**ACTIVITY**
Only one stretch of the data below is wanted: the lines starting at the one with "html: <div><span>Documents</span></div> ->" and ending at the one with "serif -> none;", both included, given again exactly.

**RECORD EXCERPTS**
┌──

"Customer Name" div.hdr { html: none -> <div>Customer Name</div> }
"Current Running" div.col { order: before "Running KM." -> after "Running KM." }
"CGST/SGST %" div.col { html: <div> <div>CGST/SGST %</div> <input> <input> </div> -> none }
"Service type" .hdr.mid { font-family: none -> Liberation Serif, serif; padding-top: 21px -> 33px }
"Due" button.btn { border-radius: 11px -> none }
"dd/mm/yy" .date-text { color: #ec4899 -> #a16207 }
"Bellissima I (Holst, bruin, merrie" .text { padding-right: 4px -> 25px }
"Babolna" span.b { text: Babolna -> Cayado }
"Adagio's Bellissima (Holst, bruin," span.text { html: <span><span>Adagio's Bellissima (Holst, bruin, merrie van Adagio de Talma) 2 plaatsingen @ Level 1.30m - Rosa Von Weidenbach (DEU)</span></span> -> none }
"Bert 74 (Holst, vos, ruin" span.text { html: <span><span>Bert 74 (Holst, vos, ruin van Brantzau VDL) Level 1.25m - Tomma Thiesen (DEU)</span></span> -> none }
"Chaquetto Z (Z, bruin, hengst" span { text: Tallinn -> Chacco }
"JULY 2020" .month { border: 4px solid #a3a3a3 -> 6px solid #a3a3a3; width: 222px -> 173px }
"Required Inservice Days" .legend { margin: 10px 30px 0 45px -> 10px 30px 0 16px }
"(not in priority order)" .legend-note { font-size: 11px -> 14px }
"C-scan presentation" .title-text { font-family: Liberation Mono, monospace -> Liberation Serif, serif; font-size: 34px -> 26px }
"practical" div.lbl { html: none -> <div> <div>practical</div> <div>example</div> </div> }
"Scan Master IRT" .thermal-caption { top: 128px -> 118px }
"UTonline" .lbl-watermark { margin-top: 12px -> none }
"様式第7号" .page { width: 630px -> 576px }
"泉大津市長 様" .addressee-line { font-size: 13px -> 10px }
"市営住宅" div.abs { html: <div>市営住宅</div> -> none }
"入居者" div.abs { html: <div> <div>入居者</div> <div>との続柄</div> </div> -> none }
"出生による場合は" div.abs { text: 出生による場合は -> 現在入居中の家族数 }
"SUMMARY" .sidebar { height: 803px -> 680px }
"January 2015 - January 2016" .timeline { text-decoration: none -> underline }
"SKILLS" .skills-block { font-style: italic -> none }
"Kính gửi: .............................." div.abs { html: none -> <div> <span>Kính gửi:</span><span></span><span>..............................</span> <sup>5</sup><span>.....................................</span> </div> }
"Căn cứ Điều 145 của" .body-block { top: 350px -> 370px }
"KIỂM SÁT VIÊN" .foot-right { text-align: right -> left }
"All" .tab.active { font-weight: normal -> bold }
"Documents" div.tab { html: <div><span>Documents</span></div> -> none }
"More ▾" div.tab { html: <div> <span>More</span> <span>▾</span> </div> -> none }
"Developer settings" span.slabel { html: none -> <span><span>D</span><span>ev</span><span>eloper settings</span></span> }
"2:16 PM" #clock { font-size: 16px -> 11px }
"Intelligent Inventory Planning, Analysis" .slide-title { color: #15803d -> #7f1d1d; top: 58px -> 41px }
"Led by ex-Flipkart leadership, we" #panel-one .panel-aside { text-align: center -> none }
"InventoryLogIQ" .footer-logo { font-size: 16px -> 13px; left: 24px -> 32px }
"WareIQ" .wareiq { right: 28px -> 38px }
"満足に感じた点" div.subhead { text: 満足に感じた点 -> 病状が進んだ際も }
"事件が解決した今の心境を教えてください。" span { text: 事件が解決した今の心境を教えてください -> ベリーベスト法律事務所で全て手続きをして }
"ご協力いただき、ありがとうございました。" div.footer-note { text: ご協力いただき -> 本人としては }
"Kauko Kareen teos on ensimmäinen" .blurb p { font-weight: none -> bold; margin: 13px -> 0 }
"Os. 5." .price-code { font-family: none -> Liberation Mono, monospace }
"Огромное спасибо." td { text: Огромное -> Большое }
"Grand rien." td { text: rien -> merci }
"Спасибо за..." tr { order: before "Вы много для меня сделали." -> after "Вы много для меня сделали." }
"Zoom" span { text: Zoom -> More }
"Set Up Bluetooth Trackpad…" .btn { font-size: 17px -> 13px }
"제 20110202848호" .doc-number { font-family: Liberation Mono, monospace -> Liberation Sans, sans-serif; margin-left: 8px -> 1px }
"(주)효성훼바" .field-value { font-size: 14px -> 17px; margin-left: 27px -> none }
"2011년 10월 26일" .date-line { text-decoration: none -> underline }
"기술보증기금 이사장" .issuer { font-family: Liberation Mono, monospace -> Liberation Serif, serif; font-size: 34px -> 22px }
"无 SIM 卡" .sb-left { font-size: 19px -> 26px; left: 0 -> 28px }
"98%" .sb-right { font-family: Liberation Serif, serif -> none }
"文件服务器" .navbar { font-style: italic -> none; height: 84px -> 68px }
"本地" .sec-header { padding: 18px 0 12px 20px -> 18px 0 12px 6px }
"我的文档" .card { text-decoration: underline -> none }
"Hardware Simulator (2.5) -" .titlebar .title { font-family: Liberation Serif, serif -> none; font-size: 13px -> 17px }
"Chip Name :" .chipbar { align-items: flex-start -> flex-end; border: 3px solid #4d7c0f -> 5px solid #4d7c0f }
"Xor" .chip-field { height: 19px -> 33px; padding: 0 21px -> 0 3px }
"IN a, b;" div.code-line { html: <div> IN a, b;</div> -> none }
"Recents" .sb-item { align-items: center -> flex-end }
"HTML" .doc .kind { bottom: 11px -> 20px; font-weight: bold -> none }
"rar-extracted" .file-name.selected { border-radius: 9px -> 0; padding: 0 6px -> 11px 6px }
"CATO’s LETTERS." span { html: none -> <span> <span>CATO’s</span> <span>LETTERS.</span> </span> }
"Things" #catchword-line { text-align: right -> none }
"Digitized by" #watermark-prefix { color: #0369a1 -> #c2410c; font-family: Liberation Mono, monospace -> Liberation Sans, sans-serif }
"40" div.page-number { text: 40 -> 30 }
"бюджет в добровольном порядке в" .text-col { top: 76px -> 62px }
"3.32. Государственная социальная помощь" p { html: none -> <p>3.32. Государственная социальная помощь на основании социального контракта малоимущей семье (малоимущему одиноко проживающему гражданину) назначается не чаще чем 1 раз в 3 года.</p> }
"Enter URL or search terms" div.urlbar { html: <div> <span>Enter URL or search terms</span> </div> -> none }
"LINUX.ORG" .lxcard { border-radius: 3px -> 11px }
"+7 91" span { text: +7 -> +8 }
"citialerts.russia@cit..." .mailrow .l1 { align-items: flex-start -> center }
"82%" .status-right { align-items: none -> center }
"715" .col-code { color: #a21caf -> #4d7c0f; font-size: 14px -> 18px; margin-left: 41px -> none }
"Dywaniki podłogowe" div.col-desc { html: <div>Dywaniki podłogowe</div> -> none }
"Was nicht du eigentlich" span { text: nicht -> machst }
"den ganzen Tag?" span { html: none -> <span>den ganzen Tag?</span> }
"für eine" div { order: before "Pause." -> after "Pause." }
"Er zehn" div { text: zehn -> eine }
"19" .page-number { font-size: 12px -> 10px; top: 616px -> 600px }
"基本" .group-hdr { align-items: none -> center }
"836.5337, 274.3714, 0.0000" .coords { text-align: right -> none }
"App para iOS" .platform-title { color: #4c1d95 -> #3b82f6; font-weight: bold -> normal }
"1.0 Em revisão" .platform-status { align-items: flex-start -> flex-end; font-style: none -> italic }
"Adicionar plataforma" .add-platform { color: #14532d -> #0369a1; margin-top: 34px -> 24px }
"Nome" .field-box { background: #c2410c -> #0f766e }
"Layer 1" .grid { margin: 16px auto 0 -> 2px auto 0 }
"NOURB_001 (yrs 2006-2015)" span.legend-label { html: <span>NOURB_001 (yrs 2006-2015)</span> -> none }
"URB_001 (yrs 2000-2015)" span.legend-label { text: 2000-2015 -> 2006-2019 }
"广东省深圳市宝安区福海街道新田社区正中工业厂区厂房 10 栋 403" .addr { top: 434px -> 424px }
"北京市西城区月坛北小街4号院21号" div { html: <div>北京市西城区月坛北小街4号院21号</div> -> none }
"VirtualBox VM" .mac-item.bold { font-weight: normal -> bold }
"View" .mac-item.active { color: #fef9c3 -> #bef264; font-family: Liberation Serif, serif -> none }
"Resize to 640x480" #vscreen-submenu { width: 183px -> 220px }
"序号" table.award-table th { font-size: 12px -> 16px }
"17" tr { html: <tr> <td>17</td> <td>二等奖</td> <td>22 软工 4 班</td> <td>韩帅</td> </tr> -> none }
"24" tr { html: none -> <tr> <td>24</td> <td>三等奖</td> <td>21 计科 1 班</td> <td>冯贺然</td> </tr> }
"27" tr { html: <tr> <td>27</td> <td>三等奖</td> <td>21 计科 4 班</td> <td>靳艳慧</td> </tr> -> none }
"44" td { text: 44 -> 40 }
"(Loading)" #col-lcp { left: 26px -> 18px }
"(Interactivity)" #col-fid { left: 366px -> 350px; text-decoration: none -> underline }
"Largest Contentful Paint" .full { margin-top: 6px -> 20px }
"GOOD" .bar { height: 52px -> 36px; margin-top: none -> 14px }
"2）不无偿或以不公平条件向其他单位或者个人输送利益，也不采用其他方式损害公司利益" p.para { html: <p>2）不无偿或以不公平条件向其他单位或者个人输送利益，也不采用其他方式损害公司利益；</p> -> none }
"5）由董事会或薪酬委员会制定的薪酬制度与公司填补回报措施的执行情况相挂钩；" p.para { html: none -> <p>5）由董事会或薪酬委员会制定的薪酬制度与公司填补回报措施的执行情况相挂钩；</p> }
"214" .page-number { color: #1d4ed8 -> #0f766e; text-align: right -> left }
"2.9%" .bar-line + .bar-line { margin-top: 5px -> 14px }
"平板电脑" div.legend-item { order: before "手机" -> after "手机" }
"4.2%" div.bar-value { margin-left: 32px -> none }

└──

**WRITTEN RESPONSE**
"Documents" div.tab { html: <div><span>Documents</span></div> -> none }
"More ▾" div.tab { html: <div> <span>More</span> <span>▾</span> </div> -> none }
"Developer settings" span.slabel { html: none -> <span><span>D</span><span>ev</span><span>eloper settings</span></span> }
"2:16 PM" #clock { font-size: 16px -> 11px }
"Intelligent Inventory Planning, Analysis" .slide-title { color: #15803d -> #7f1d1d; top: 58px -> 41px }
"Led by ex-Flipkart leadership, we" #panel-one .panel-aside { text-align: center -> none }
"InventoryLogIQ" .footer-logo { font-size: 16px -> 13px; left: 24px -> 32px }
"WareIQ" .wareiq { right: 28px -> 38px }
"満足に感じた点" div.subhead { text: 満足に感じた点 -> 病状が進んだ際も }
"事件が解決した今の心境を教えてください。" span { text: 事件が解決した今の心境を教えてください -> ベリーベスト法律事務所で全て手続きをして }
"ご協力いただき、ありがとうございました。" div.footer-note { text: ご協力いただき -> 本人としては }
"Kauko Kareen teos on ensimmäinen" .blurb p { font-weight: none -> bold; margin: 13px -> 0 }
"Os. 5." .price-code { font-family: none -> Liberation Mono, monospace }
"Огромное спасибо." td { text: Огромное -> Большое }
"Grand rien." td { text: rien -> merci }
"Спасибо за..." tr { order: before "Вы много для меня сделали." -> after "Вы много для меня сделали." }
"Zoom" span { text: Zoom -> More }
"Set Up Bluetooth Trackpad…" .btn { font-size: 17px -> 13px }
"제 20110202848호" .doc-number { font-family: Liberation Mono, monospace -> Liberation Sans, sans-serif; margin-left: 8px -> 1px }
"(주)효성훼바" .field-value { font-size: 14px -> 17px; margin-left: 27px -> none }
"2011년 10월 26일" .date-line { text-decoration: none -> underline }
"기술보증기금 이사장" .issuer { font-family: Liberation Mono, monospace -> Liberation Serif, serif; font-size: 34px -> 22px }
"无 SIM 卡" .sb-left { font-size: 19px -> 26px; left: 0 -> 28px }
"98%" .sb-right { font-family: Liberation Serif, serif -> none }
"文件服务器" .navbar { font-style: italic -> none; height: 84px -> 68px }
"本地" .sec-header { padding: 18px 0 12px 20px -> 18px 0 12px 6px }
"我的文档" .card { text-decoration: underline -> none }
"Hardware Simulator (2.5) -" .titlebar .title { font-family: Liberation Serif, serif -> none; font-size: 13px -> 17px }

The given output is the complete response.